Ecos peruanos na música de Jimmy López
Texto: NUNO GALOPIM
Se Gustavo Dudamel colocou a Venezuela – e o seu El Sistema – sob os focos das atenções do panorama atual da música clássica e se a maestrina norte-americana Marin Alsop está a dar à Orquestra Sinfónica do Estado de São Paulo, no Brasil, uma nova visibilidade através de edições em disco no catálogo da Naxos (e há que ter atenção a uma nova gravação da Sinfonia Nº 3 – Kaddish, de Leonard Bernstein, que está aí mesmo a chegar), está na hora de assinalar mais um ponto sul-americano no mapa dos grandes acontecimentos que, entre estas músicas, estão ali a borbulhar em pleno século XXI. E nada como uma belíssima série de gravações que a Harmonia Mundi agora junta num mesmo disco para rumarmos ao Perú e, aí, descobrir a música de Jimmy López (que prepara neste momento a estreia da sua primeira ópera).
Natural de Lima, onde nasceu em 1978, Jimmy López iniciou a sua formação no Perú, completando-a depois entre a Academia Sibelius (na Finlândia) e na Berkeley College of Music (Estados Unidos). E desde 2001 tem colhido prémios e visto a sua música ser interpretada em vários palcos e por algumas das grandes orquestras do nosso tempo.

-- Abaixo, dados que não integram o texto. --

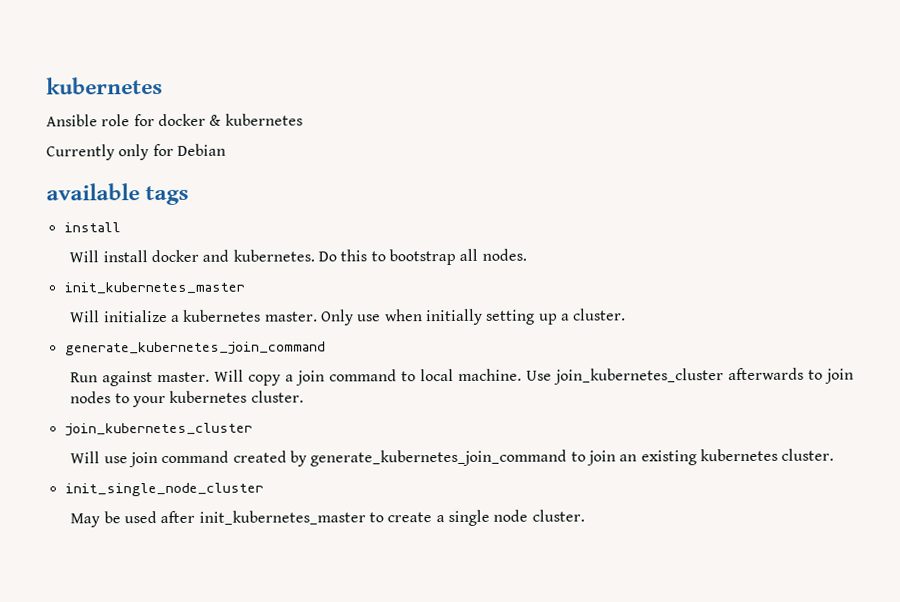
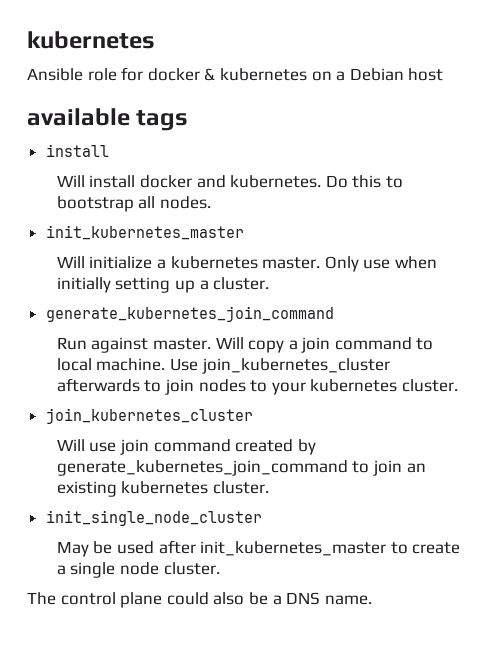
[46,143,174,161] // Currently only for -> [311,71,346,81] on a
(226, 149) none -> [408,68,444,81] host
(585, 515) none -> [27,592,372,608] // The control plane could also be a DNS name.

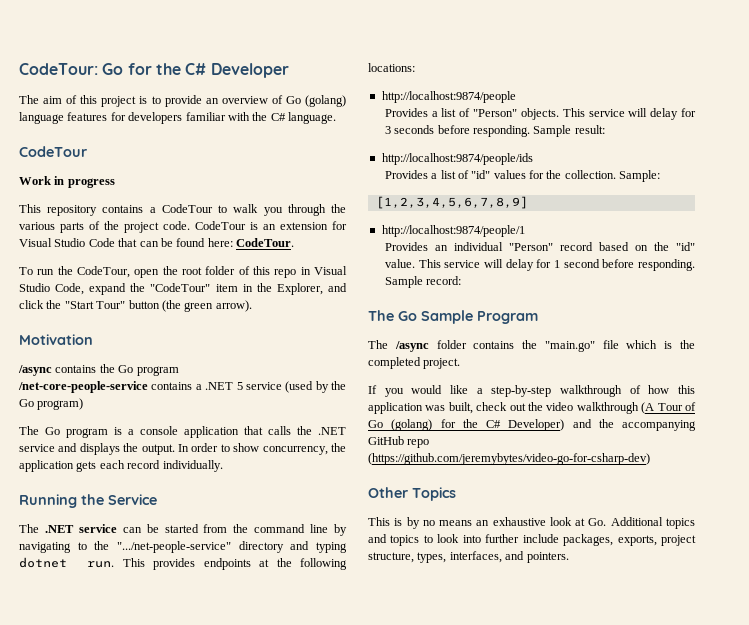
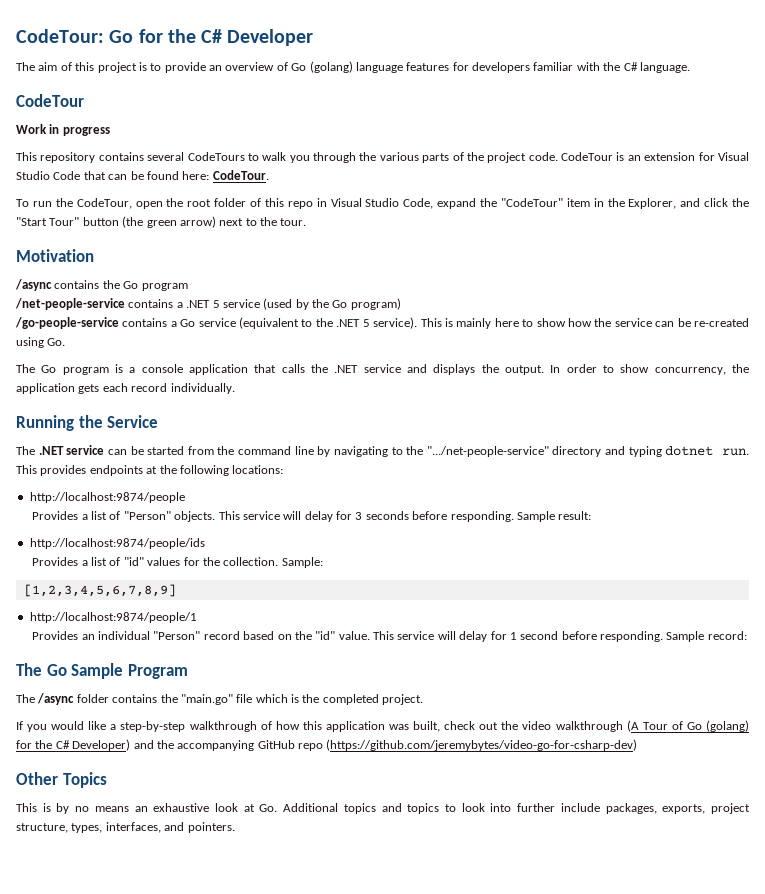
[149,204,213,213] a CodeTour -> [147,152,245,161] several CodeTours
[215,300,252,312] arrow). -> [179,216,307,228] arrow) next to the tour.
[18,381,148,393] /net-core-people-service -> [15,298,125,310] /net-people-service
(84, 404) none -> [15,317,749,329] [16,337,66,348] // /go-people-service contains a Go service (equivalent to the .NET 5 service). This is mainly here to show how the service can be re-created using Go.

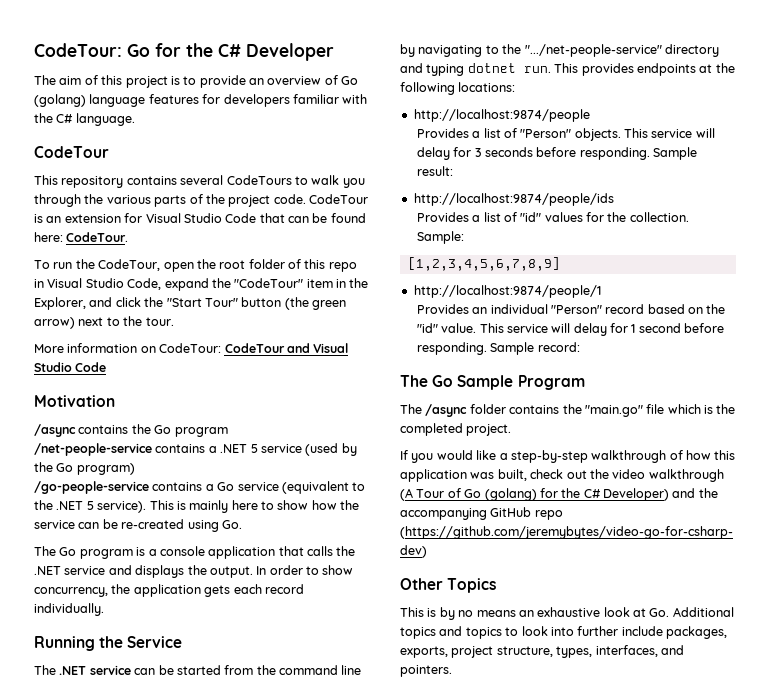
[16,124,110,136] // Work in progress -> (109, 152) none
(307, 222) none -> [34,343,349,353] [34,362,107,372] // More information on CodeTour: CodeTour and Visual Studio Code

Apesar de ter obras suas editadas já em três discos anteriores, mas todos eles de discreto lançamento, Jimmy López tem nesta nova edição agora apresentada no catálogo da Harmonia Mundi o seu primeiro registo com um potencial para chegar mais longe e a um público alargado. A Orquestra da Rádio Norueguesa, dirigida pelo peruano Miguel Harth-Bedoya, apresenta neste disco quatro obras de Jimmy López. São elas Perú Negro (obra orquestral de 2012), Synesthesia (de 2011, uma peça para orquestra em cinco andamentos, em cada um sendo explorado um dos nossos cinco sentidos), Lord of The Air (concerto para violoncelo e orquestra, de 2012) e America Salvaje (poema sinfónico de 2006), baseada num poema do peruano Jose Santos Chocano que traduz a ideia de cruzamentos e choques de culturas – entre espanhóis e incas – que gera depois fusões que traduzem a história do país.

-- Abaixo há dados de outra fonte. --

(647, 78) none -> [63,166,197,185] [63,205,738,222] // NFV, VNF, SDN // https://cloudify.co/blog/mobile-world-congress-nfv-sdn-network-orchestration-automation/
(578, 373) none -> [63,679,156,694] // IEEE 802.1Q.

A música respira fulgor, mas também luminosidade, e segue caminhos de reencontro da música orquestral do nosso tempo com ecos da cultura folk local. A história da cultura afro-peruana, que recua aos tempos em que escravos ali chegaram, trazidos de África pelos espanhóis, é claramente celebrada em Perú Negro, a música procurando assim traduzir essas heranças e cruzamentos. A ideia de Jimmy López não é aqui a de juntar meros ecos dessas culturas, mas procurar antes uma forma de os assimilar através da sua própria linguagem musical.

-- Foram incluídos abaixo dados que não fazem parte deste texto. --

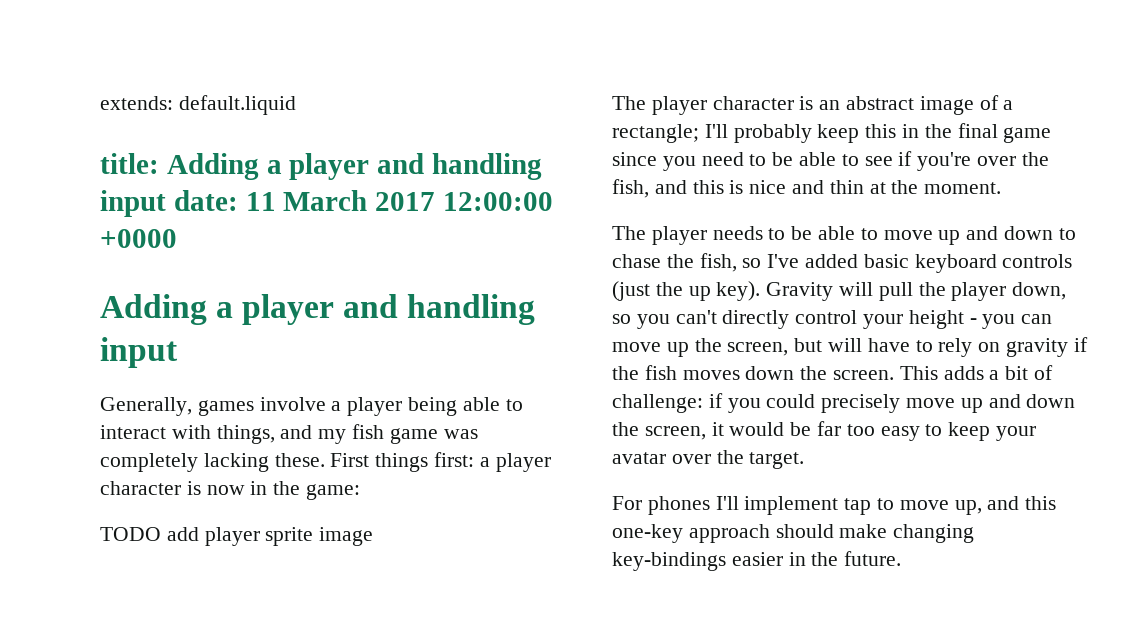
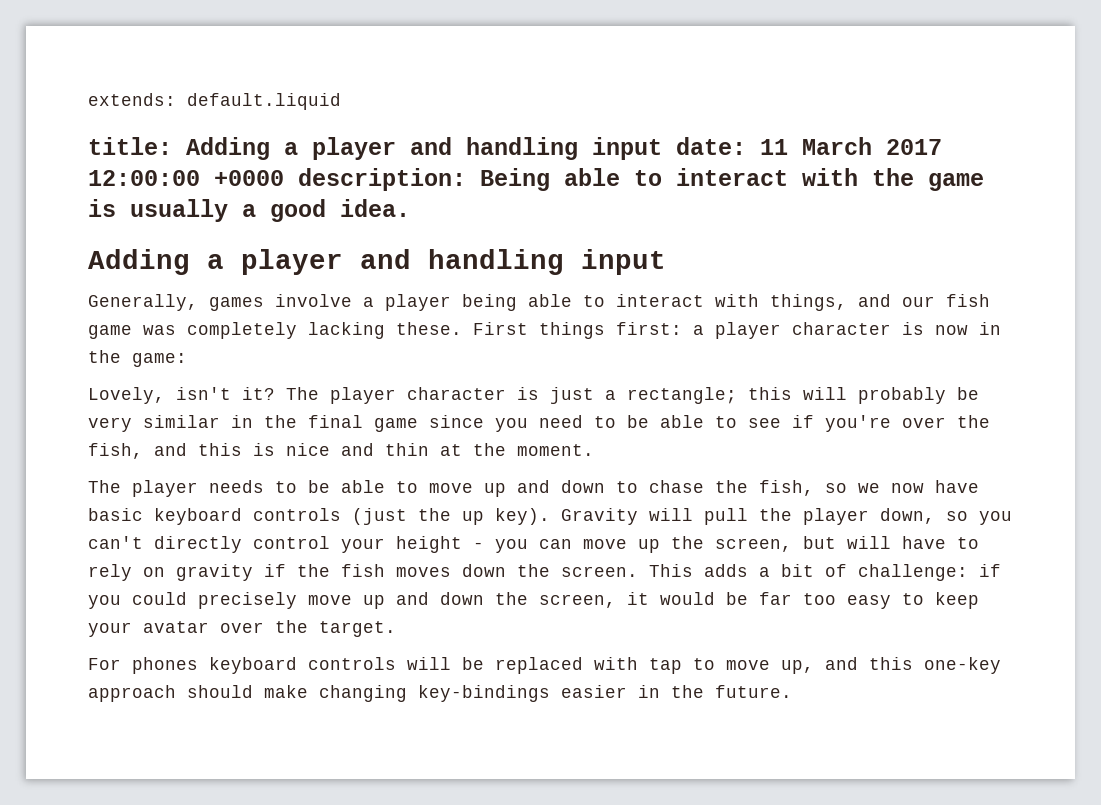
(177, 238) none -> [298,168,984,191] [88,199,410,222] description: Being able to interact with the game is usually a good idea.
[318,429,347,444] my -> [902,296,935,307] our
[100,527,374,546] [612,95,1014,115] [612,124,897,143] TODO add player sprite image // The player character is an abstract image of a rectangle; I'll probably keep this -> [88,387,979,404] [88,415,220,432] Lovely, isn't it? The player character is just a rectangle; this will probably be very similar
[767,254,859,268] I've added -> [858,480,979,493] we now have
[715,496,839,515] I'll implement -> [209,657,638,674] keyboard controls will be replaced with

Há aqui diálogos e uma noção de cenografia e jogos de placidez e tensão de alma quase cinematográfica. Há cruzamentos do passado com o presente, vibração de energia e, sobretudo, cor. Tal como Gershwin ou Bernstein traduziram na sua música o aqui e agora da América do seu tempo no quadro de uma orquestra, Jimmy López parece procurar aqui lógicas semelhantes para expressar a identidade geográfica e cultural peruana através do som de uma orquestra do século XXI.
“Perú Negro” de Jimmy López, pela Norwegian Radio Orchestra, dirigida por Miguel Harth-Bedoya, está editado em CD pela Harmonia Mundi. O disco está disponível nas plataformas digitais de streaming e download.